** Aim of the task **
Wherever the string "label" occurs in a line of these records, report that line.

(Beginning of Given information)

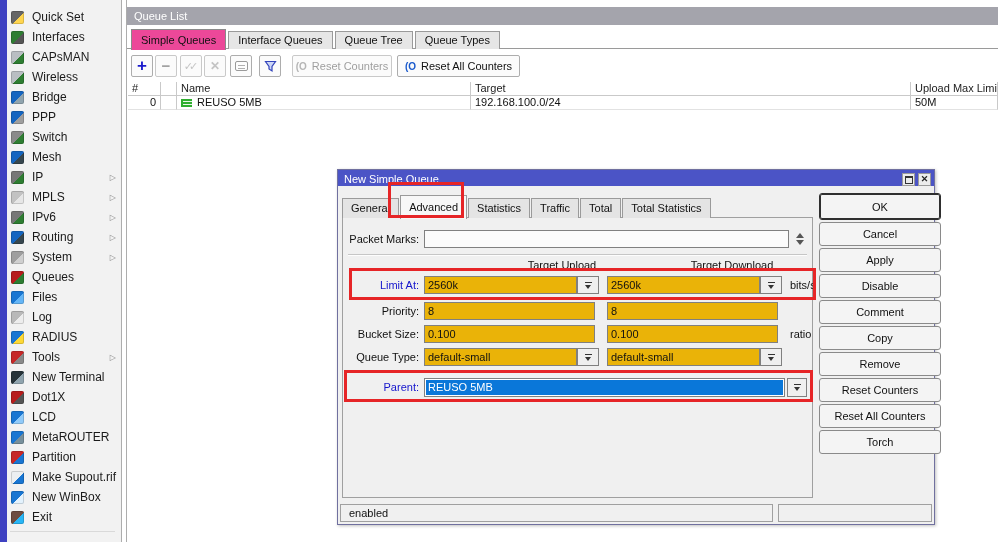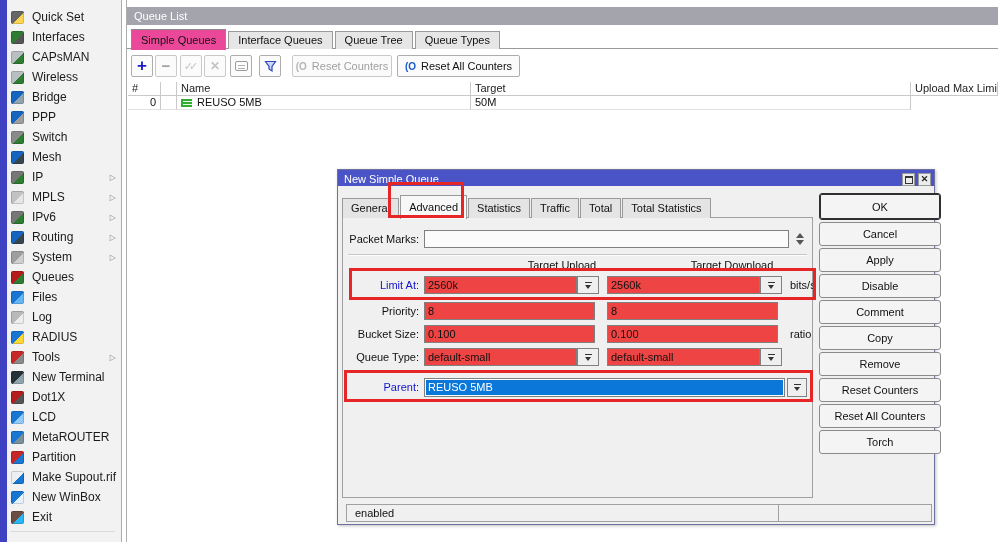--- a/index.html
+++ b/index.html
@@ -272,6 +272,7 @@
         <span class="q-icon"></span>
         <span>REUSO 5MB</span>
       </div>
+      <div class="dc">192.168.100.0/24</div>
       <div class="dc">50M</div>
     </div>
   </div>

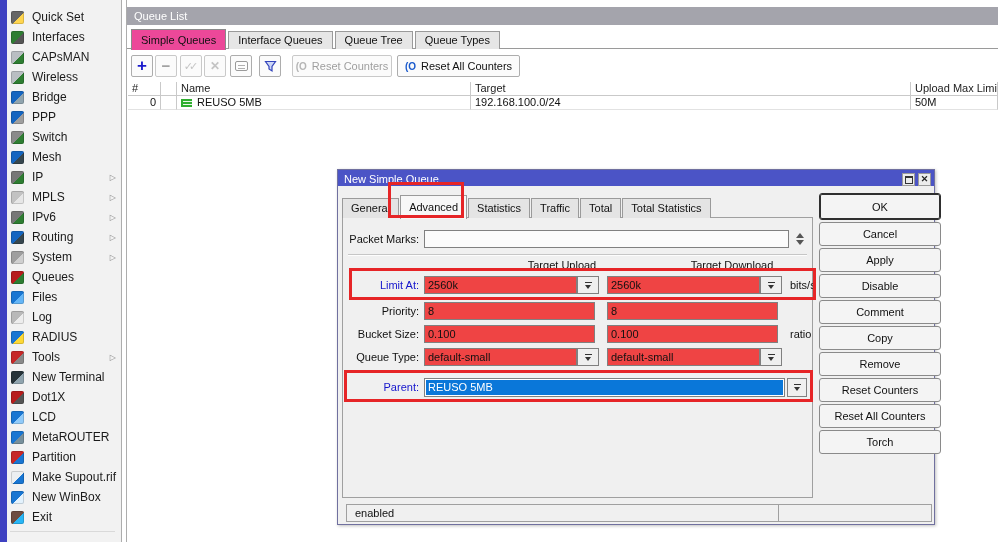--- a/index.html
+++ b/index.html
@@ -66,7 +66,7 @@
   .dlg-panel { position:absolute; left:4px; top:47px; width:471px; height:281px; border:1px solid #a0a0a0; background:#f0f0f0; }
   .f-label { position:absolute; left:0; width:76px; text-align:right; line-height:18px; color:#111; white-space:nowrap; }
   .f-label.blue { color:#1414cc; }
-  .f-field { position:absolute; height:18px; background:#ef4444; border:1px solid #808080; line-height:16px; padding:0 3px; white-space:nowrap; overflow:hidden; }
+  .f-field { position:absolute; height:18px; background:#eab308; border:1px solid #808080; line-height:16px; padding:0 3px; white-space:nowrap; overflow:hidden; }
   .combo-btn { position:absolute; height:18px; width:22px; background:#efefef; border:1px solid #808080; display:flex; align-items:center; justify-content:center; }
   .cg { width:7px; height:7px; border-top:1px solid #333; position:relative; }
   .cg::after { content:''; position:absolute; top:2px; left:0; border-left:3.5px solid transparent; border-right:3.5px solid transparent; border-top:4px solid #333; }

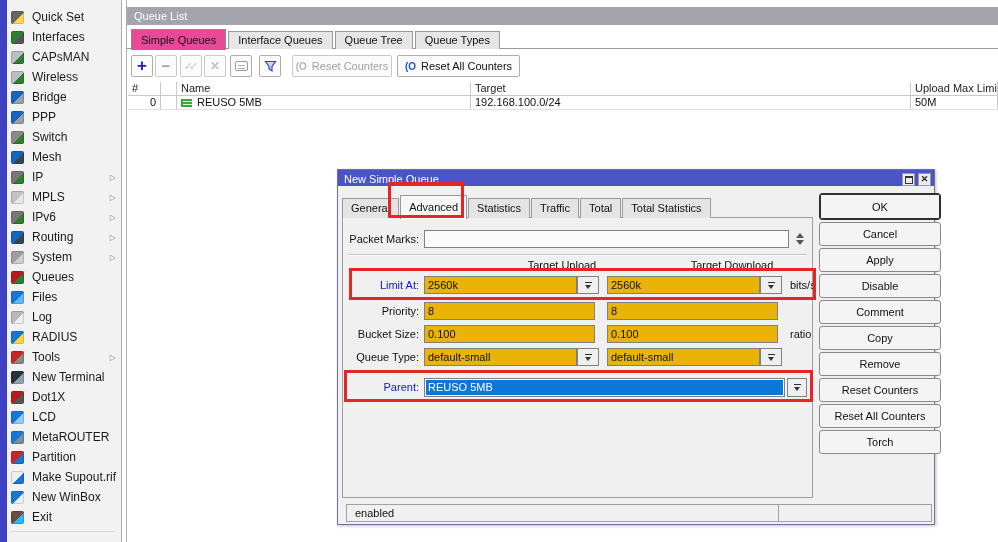--- a/index.html
+++ b/index.html
@@ -85,7 +85,7 @@
   .dbtn.gap { }
 
   .statusbox { position:absolute; top:334px; height:18px; border:1px solid #a0a0a0; background:#f0f0f0; line-height:16px; padding:0 4px; }
-  .status-left { left:8px; width:433px;padding-left:8px; }
+  .status-left { left:2px; width:433px;padding-left:8px; }
   .status-right { left:440px; width:154px; }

(End of Given information)

** Answer for the task **
   .f-label { position:absolute; left:0; width:76px; text-align:right; line-height:18px; color:#111; white-space:nowrap; }
   .f-label.blue { color:#1414cc; }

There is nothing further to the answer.